Microsoft GraphRAG (2024) - +20-40% accuracy vs naive RAG on multi-hop questions, used in Azure for enterprise document analysis
LinkedIn Knowledge Graph: 1B+ entities, search + recommendations + skill matching - all on top of one graph
Amazon Product Graph: products, brands, categories, reviews linked in a graph - the backbone of a recommendation system generating USD 400B+ in revenue
NASA: Knowledge Graphs linking scientific publications, missions, and technologies - cross-module search that vectors simply cannot do

From Google Knowledge Graph to GraphRAG

On May 16, 2012 Google launched the Knowledge Graph under the slogan things, not strings: search began to understand entities and the relationships between them, not just text. At launch the graph covered more than 500 million entities and about 3.5 billion facts, and the data tripled within seven months to roughly 570 million entities and 18 billion facts. That turned graph-structured knowledge into a mainstream technology: answers like a birth date or a capital city started coming from the graph rather than from link ranking. Structured knowledge had existed earlier in academic projects such as Cyc and DBpedia, but Google was the one that ran it in production across billions of queries. In 2024 Microsoft Research published GraphRAG, an approach where entities and relationships are first extracted from text, a graph is built, summaries are generated per graph community, and the LLM answers on top of that. In the paper From Local to Global the team showed that GraphRAG produces more comprehensive and diverse answers over large corpora than plain vector-search RAG. The code went up on GitHub in July 2024. The loop closed: knowledge graphs from the search era came back as a way to give an LLM structured memory.

Предварительные знания

Advanced RAG: hybrid search, re-ranking, query expansion, self-RAG

Limits of vector search and why Knowledge Graphs exist

Google Knowledge Graph holds 500 billion facts. Every time search answers "Einstein was born in 1879" without citing a source - that's a knowledge graph, not an LLM. The question isn't why it's needed. The question is why vector RAG still can't replace it.

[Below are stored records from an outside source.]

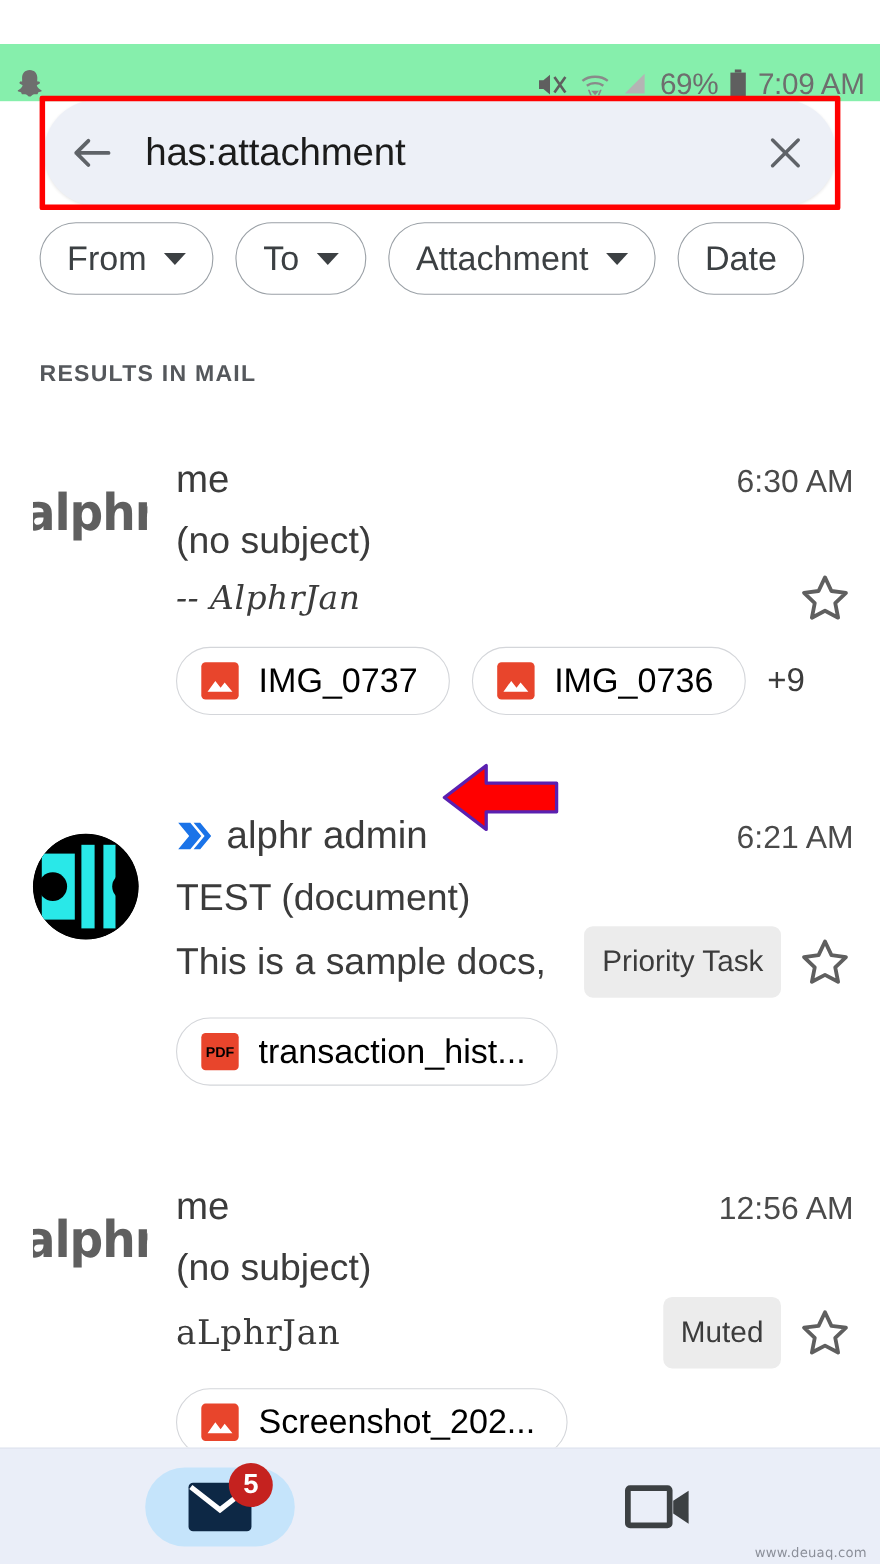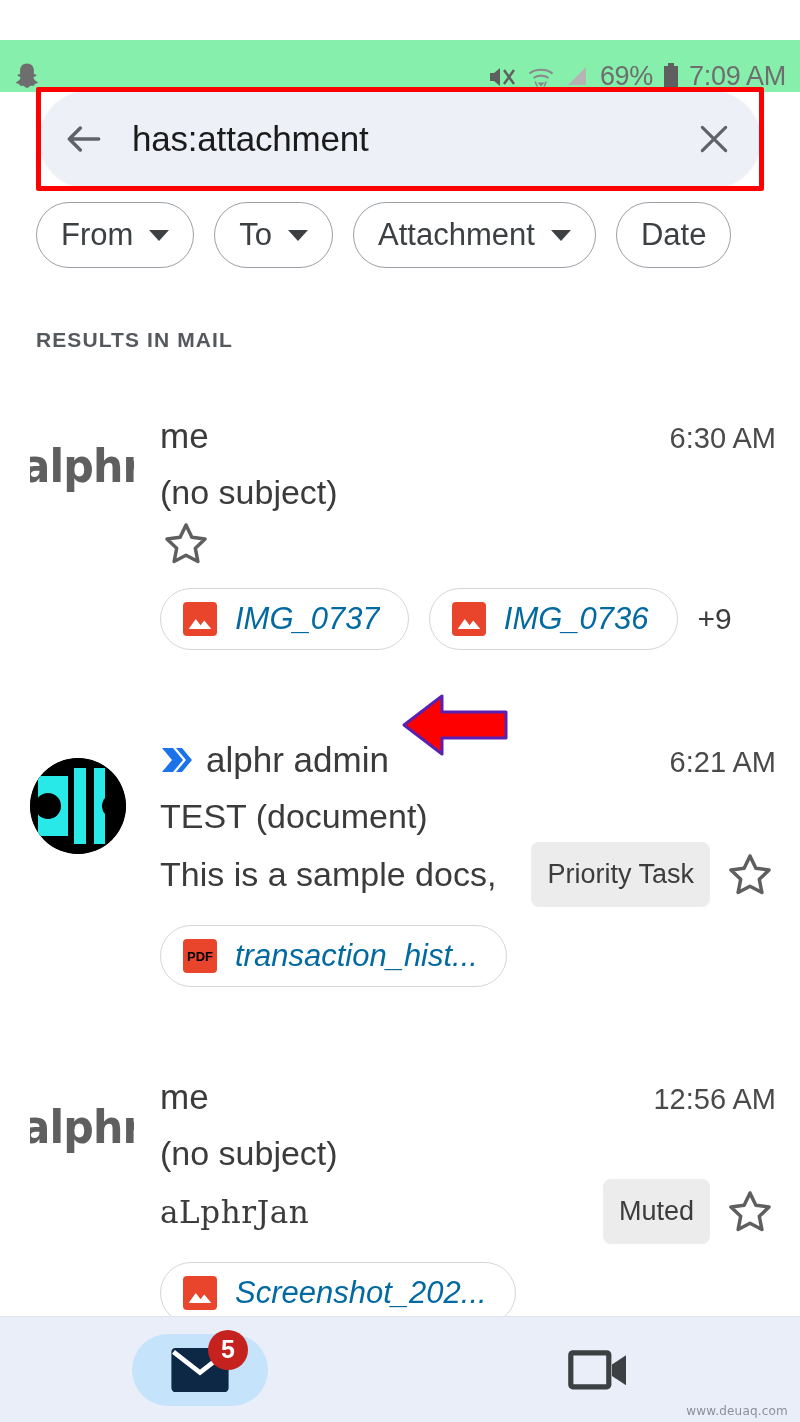--- a/index.html
+++ b/index.html
@@ -179,22 +179,22 @@
   .attach-row {
     display: flex; align-items: center; gap: 20px; margin-top: 18px;
   }
   .attach-chip {
     display: flex; align-items: center; gap: 18px;
     height: 62px; padding: 0 28px 0 22px;
     border: 1.5px solid #d4d6da; border-radius: 34px;
     background: #ffffff; flex: 0 0 auto; max-width: 360px;
   }
   .attach-name {
-    font-size: 31px; color: #0369a1;
-    white-space: nowrap; overflow: hidden; text-overflow: ellipsis; font-style: italic;
+    font-size: 31px; color: #000000;
+    white-space: nowrap; overflow: hidden; text-overflow: ellipsis;
   }
   .attach-icon-img {
     width: 34px; height: 34px; border-radius: 4px;
     background: #e8452c; flex: 0 0 auto;
     display: flex; align-items: flex-end; justify-content: center;
     overflow: hidden;
   }
   .attach-icon-pdf {
     width: 34px; height: 34px; border-radius: 4px;
     background: #e8452c; flex: 0 0 auto;
@@ -323,20 +323,21 @@
       </div>
       <div class="body-col">
         <div class="row-top">
           <div class="sender-line">
             <span class="sender">me</span>
           </div>
           <span class="timestamp">6:30 AM</span>
         </div>
         <div class="subject">(no subject)</div>
         <div class="snippet-row">
+          <span class="snippet script">-- AlphrJan</span>
           <svg class="star" viewBox="0 0 24 24">
             <path fill="none" stroke="#5f5f5f" stroke-width="1.6" stroke-linejoin="round" d="M12 3.2l2.7 5.7 6.1.8-4.5 4.3 1.2 6.1L12 17.2 6.5 20.1l1.2-6.1L3.2 9.7l6.1-.8z"></path>
           </svg>
         </div>
         <div class="attach-row">
           <div class="attach-chip">
             <span class="attach-icon-img">
               <svg width="34" height="34" viewBox="0 0 24 24">
                 <path fill="#ffffff" d="M4 19l5-7 3.4 4.4L15 13l5 6z"></path>
               </svg>

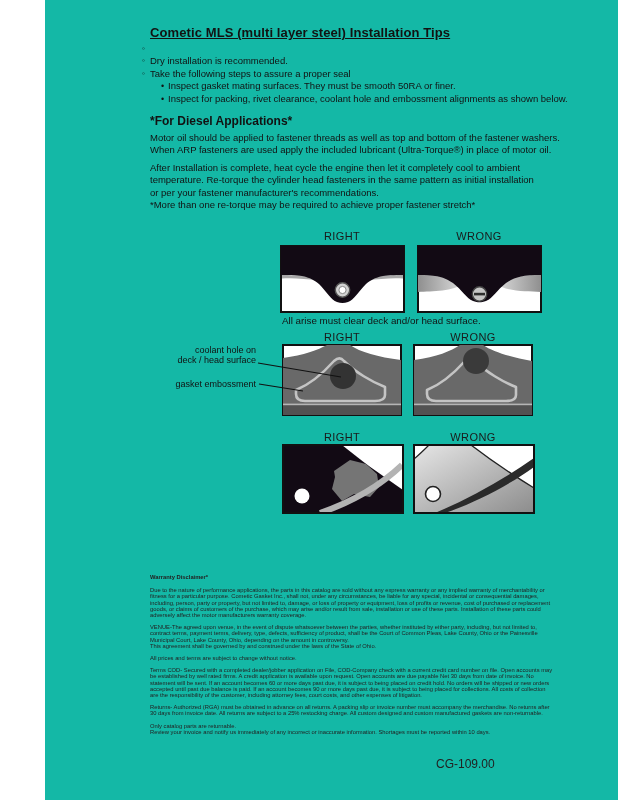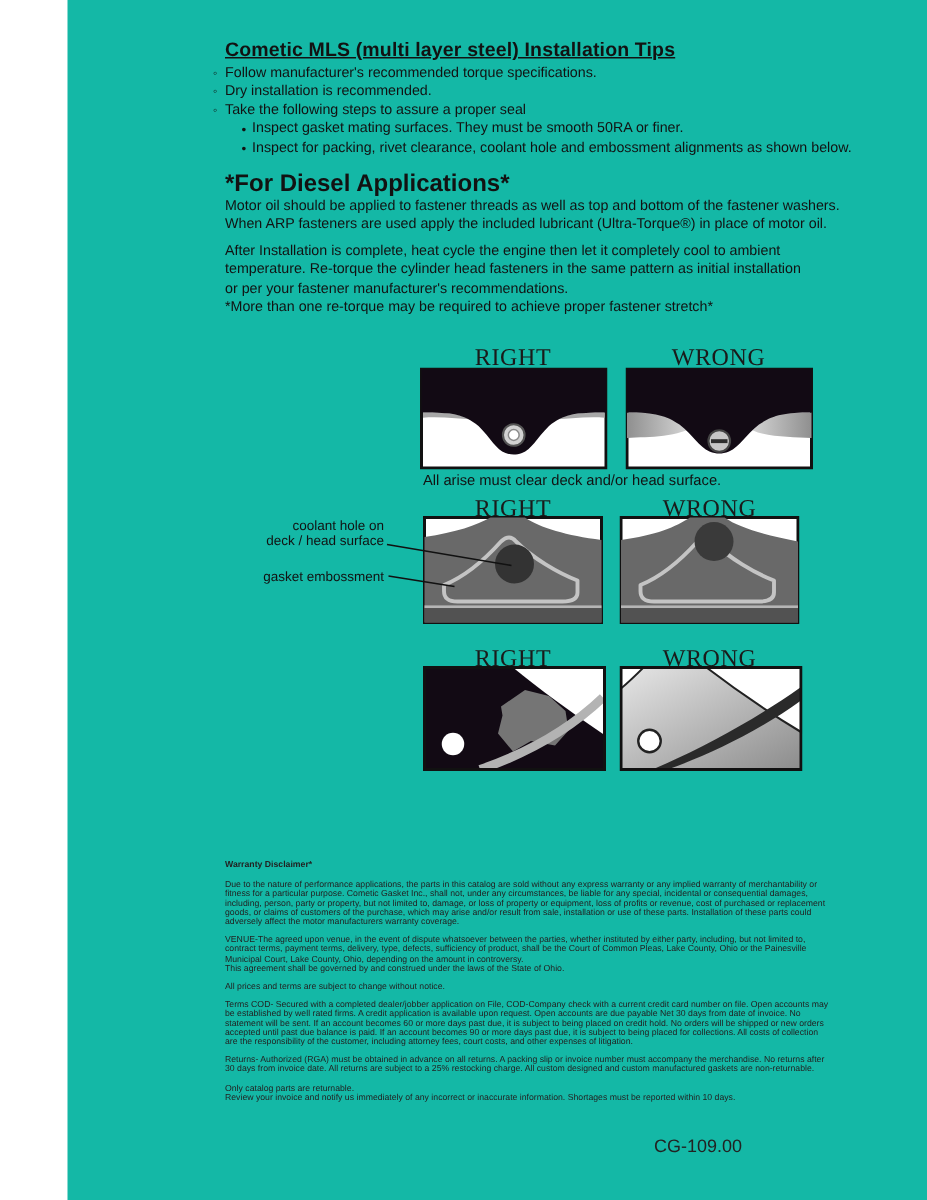--- a/index.html
+++ b/index.html
@@ -5,42 +5,41 @@
   html,body{margin:0;padding:0;background:#ffffff;}
   #page{position:relative;width:618px;height:800px;background:#14b8a6;overflow:hidden;
         font-family:"Liberation Sans", sans-serif;color:#121212;margin-left:45px;}
   .abs{position:absolute;}
   .title{font-size:13px;font-weight:bold;text-decoration:underline;letter-spacing:.1px;}
   .bullets{font-size:9.5px;line-height:12.4px;}
   .b-row{display:flex;}
   .b-marker{width:8px;font-size:8px;line-height:12.4px;text-align:left;}
   .b-sub{margin-left:19px;}
   .b-sub .b-marker{font-size:9px;width:7px;}
-  .h2{font-size:16px;font-weight:bold;}
+  .h2{font-size:12px;font-weight:bold;}
   .para{font-size:9.5px;line-height:12.4px;white-space:pre-line;}
-  .fig-head{font-size:16px;letter-spacing:.4px;color:#1a1a1a;font-family:Liberation Serif, serif;}
+  .fig-head{font-size:11px;letter-spacing:.4px;color:#1a1a1a;}
   .caption{font-size:9.8px;line-height:11.8px;white-space:pre-line;}
   .ann{font-size:9px;line-height:10px;text-align:right;white-space:pre-line;}
   .legal{width:470px;font-size:5.8px;line-height:6.2px;color:#222;}
   .legal p{margin:0 0 6px 0;white-space:pre-line;}
   .legal .lh{font-weight:bold;margin-bottom:7px;}
   .footer-code{font-size:12px;color:#222;}
   svg{display:block;}
 </style>
 </head>
 <body>
 
 <div id="page">
 
   <div class="abs title" style="left:105px;top:25px;">Cometic MLS (multi layer steel) Installation Tips</div>
 
   <div class="abs bullets" style="left:97px;top:43px;">
     <div class="b-row">
       <span class="b-marker">◦</span>
-      <span>Follow manufacturer's recommended torque specifications.</span>
     </div>
     <div class="b-row">
       <span class="b-marker">◦</span>
       <span>Dry installation is recommended.</span>
     </div>
     <div class="b-row">
       <span class="b-marker">◦</span>
       <span>Take the following steps to assure a proper seal</span>
     </div>
     <div class="b-row b-sub">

Vector search finds chunks **similar in meaning**. But it's blind to **relationships between entities**. Ask "which clients of company X also invested in Y?" - and the system breaks: the answer doesn't live in a single chunk, it has to be assembled across multiple graph nodes. Embeddings weren't built for that.

A Knowledge Graph (KG) is a graph where **nodes** = entities (people, companies, concepts) and **edges** = relationships between them. Unlike a vector store, a KG holds the **structure of knowledge** - not just textual similarity, but the actual semantics of connections. That's why Google can answer "Who is the wife of Einstein's brother?" in 10 ms - no LLM involved.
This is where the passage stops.